I think you either need to consider a package's ZCML-loaded
configuration as an atomic part of test setup, or you need to break it
down into individual registrations. In the first case, your test
fixture is "package foo's configuration is loaded", which is of course
valid. In the second case, your fixture is "the following components,
some of which happen to be in package foo, are registered".

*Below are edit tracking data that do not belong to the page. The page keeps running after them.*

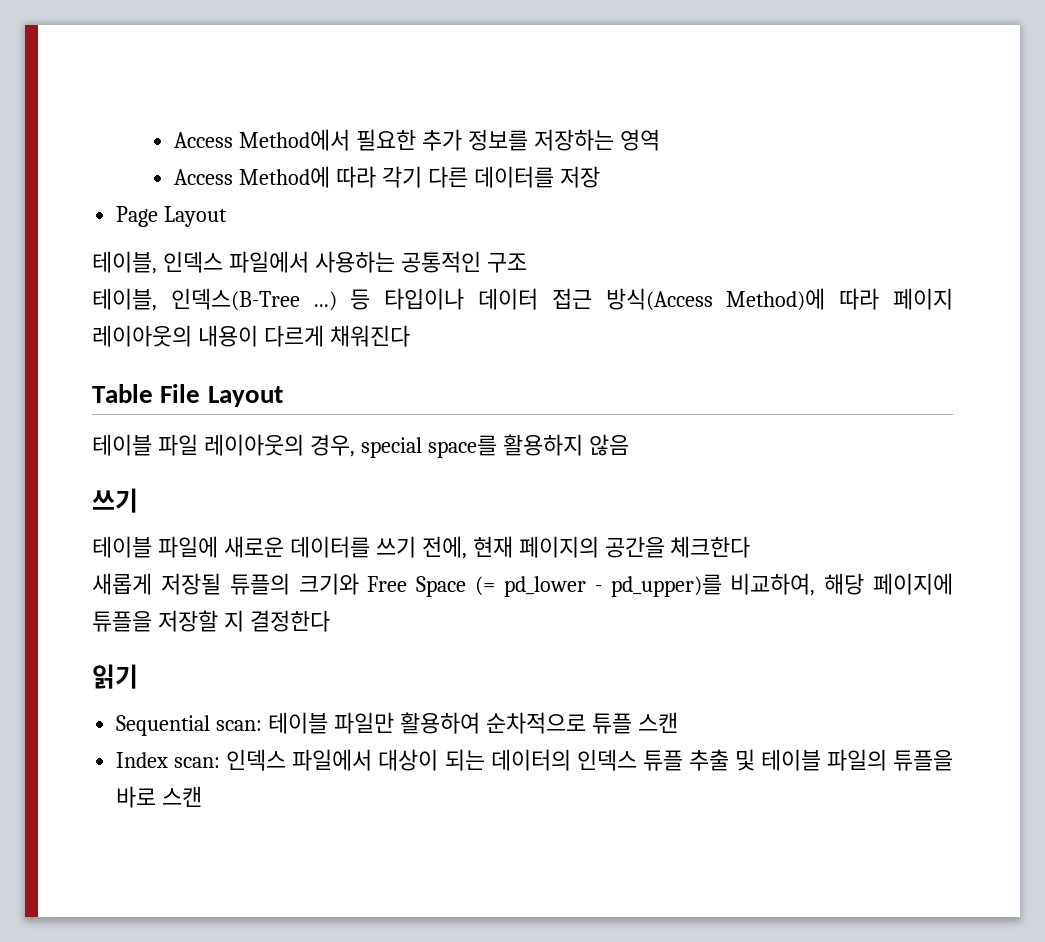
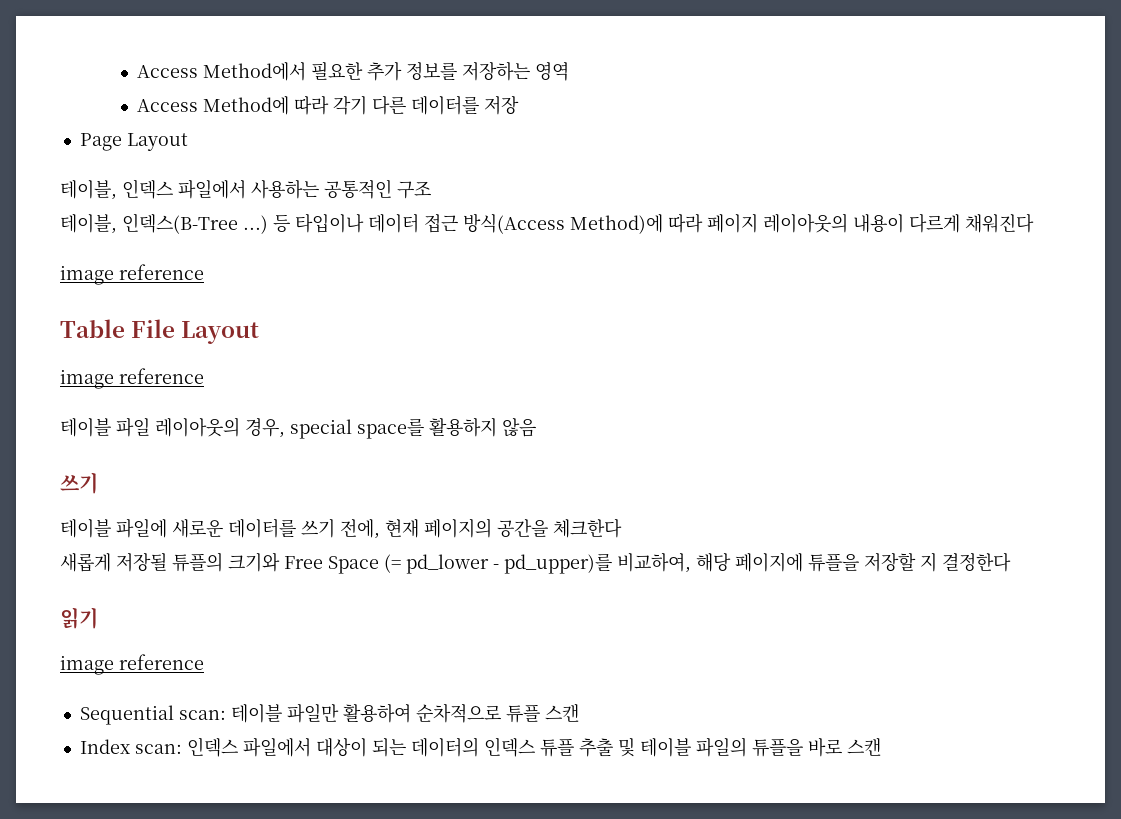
  등 타입이나 데이터 접근 방식(Access Method)에 따라 페이지 레이아웃의 내용이 다르게 채워진다
+ image reference
  Table File Layout
+ image reference
  읽기
+ image reference

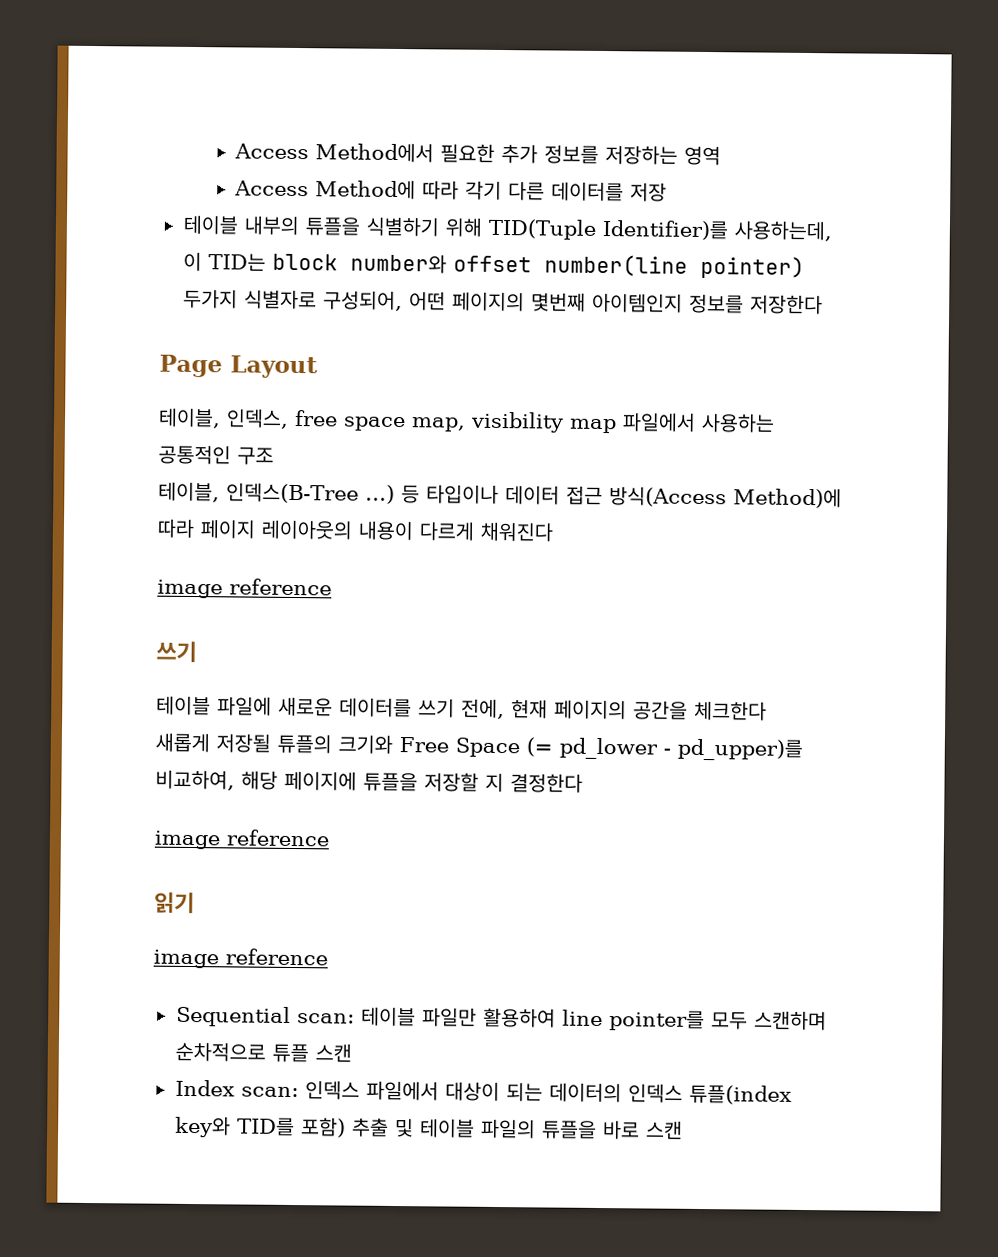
+ 테이블 내부의 튜플을 식별하기 위해 TID(Tuple Identifier)를 사용하는데, 이 TID는 block number와 offset number(line pointer) 두가지 식별자로 구성되어, 어떤 페이지의 몇번째 아이템인지 정보를 저장한다
  Page Layout
- 테이블, 인덱스 파일에서 사용하는 공통적인 구조
+ 테이블, 인덱스, free space map, visibility map 파일에서 사용하는 공통적인 구조
- Table File Layout
- image reference
- 테이블 파일 레이아웃의 경우, special space를 활용하지 않음
  새롭게 저장될 튜플의 크기와 Free Space (= pd_lower - pd_upper)를 비교하여, 해당 페이지에 튜플을 저장할 지 결정한다
+ image reference
- Sequential scan: 테이블 파일만 활용하여 순차적으로 튜플 스캔
+ Sequential scan: 테이블 파일만 활용하여 line pointer를 모두 스캔하며 순차적으로 튜플 스캔
- Index scan: 인덱스 파일에서 대상이 되는 데이터의 인덱스 튜플 추출 및 테이블 파일의 튜플을 바로 스캔
+ Index scan: 인덱스 파일에서 대상이 되는 데이터의 인덱스 튜플(index key와 TID를 포함) 추출 및 테이블 파일의 튜플을 바로 스캔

I don't think a fixture of "package foo's configuration except
component X and Y" is all that useful.

Of course, there may be cases where an unregister is needed, but this
is probably something you should solve locally. For example, you can
explicitly unregister the component at the beginning of your test and
reinstate it at the end of your test, or indeed in layer setup and
tear-down. Automating this with stacking is not a great win.

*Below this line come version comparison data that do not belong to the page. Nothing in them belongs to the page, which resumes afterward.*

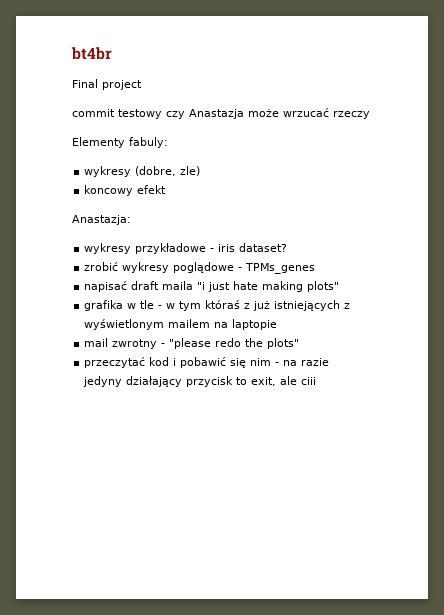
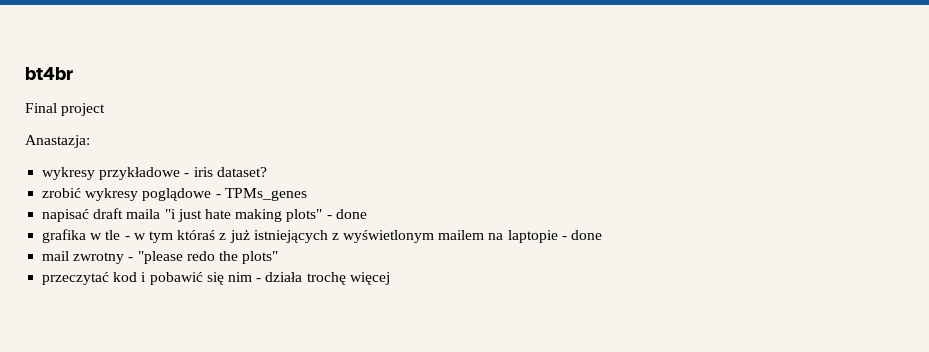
- commit testowy czy Anastazja może wrzucać rzeczy
- Elementy fabuly:
- wykresy (dobre, zle)
- koncowy efekt
- napisać draft maila "i just hate making plots"
+ napisać draft maila "i just hate making plots" - done
- grafika w tle - w tym któraś z już istniejących z wyświetlonym mailem na laptopie
+ grafika w tle - w tym któraś z już istniejących z wyświetlonym mailem na laptopie - done
- przeczytać kod i pobawić się nim - na razie jedyny działający przycisk to exit, ale ciii
+ przeczytać kod i pobawić się nim - działa trochę więcej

Please also take my word for it when I say that copying the whole
registry is non-trivial and would rely on brittle ZCA internals. I
tried. :)

>> > > 2. zope.component has two entry points, the global site registry and
>> > > the current registry (getGlobalSiteManager and getSiteManager).
>> > > The current registry can be anything, or more precisely, you can call
>> > > getSiteManager.sethook(callable) and provide a callable that returns
>> > > the current registry.
>> > >
>> > > I think to provide test support for zope.component (i. e. generally,
>> > > at the "library level"), we need to support both entry points.
>> >
>> > Why? Why would someone care about anything other than the current
>> > effective configuration.
>
> Because that's the API that zope.component offers, it conceptually
> deals with *two* registries: the one you get from getSiteManager and
> the one you get from getGlobalSiteManager.
>
> I agree that it is unlikely that client code will *read* registrations
> using getGlobalSiteManager -- since most everyone uses
> zope.component.getUtility etc. (which in turn uses getSiteManager).
> But *writing* is a different matter. Just one example:
> zope.component.provideUtility etc. uses getGlobalSiteManager, while
> the ZCML directives use getSiteManager.
>
> At least as long as zope.component.provide* uses getGlobalSiteManager
> instead of getSiteManager, I maintain that test infrastructure needs to
> 1. wrap the global registry
> 2. wrap whatever getSiteManager currently returns
> (Otherwise we might be able get away with not doing (1), but I think
> we'll always need to do (2).)
>
> plone.testing has it the other way around, doing (1) but not (2), as
> Martin says himself...

We do definitely need to allow the global site manager to be stacked
(which you can achieve with __bases__ as in plone.testing,
unregistration notwithstanding). But once you do that, the rest is
pretty easy. The local site manager will always have the global as one
of its (nested) __bases__.

My preference would be:

 - We replace the three separate module-level references to the global
site manager with a single object
 - This object is a holder for a registry reference that can be changed
 - The registry needs to have a __reduce__ that works with a local
registry is pickled with the global registry as an eventual __bases__
reference
 - getGlobalSiteManager() always look up the current value in the
holder, and nothing else looks directly at any module-level variables

With this, we could remove the hacks in plone.testing and move most of
the conveniences down to zope.component.testing if we wanted to.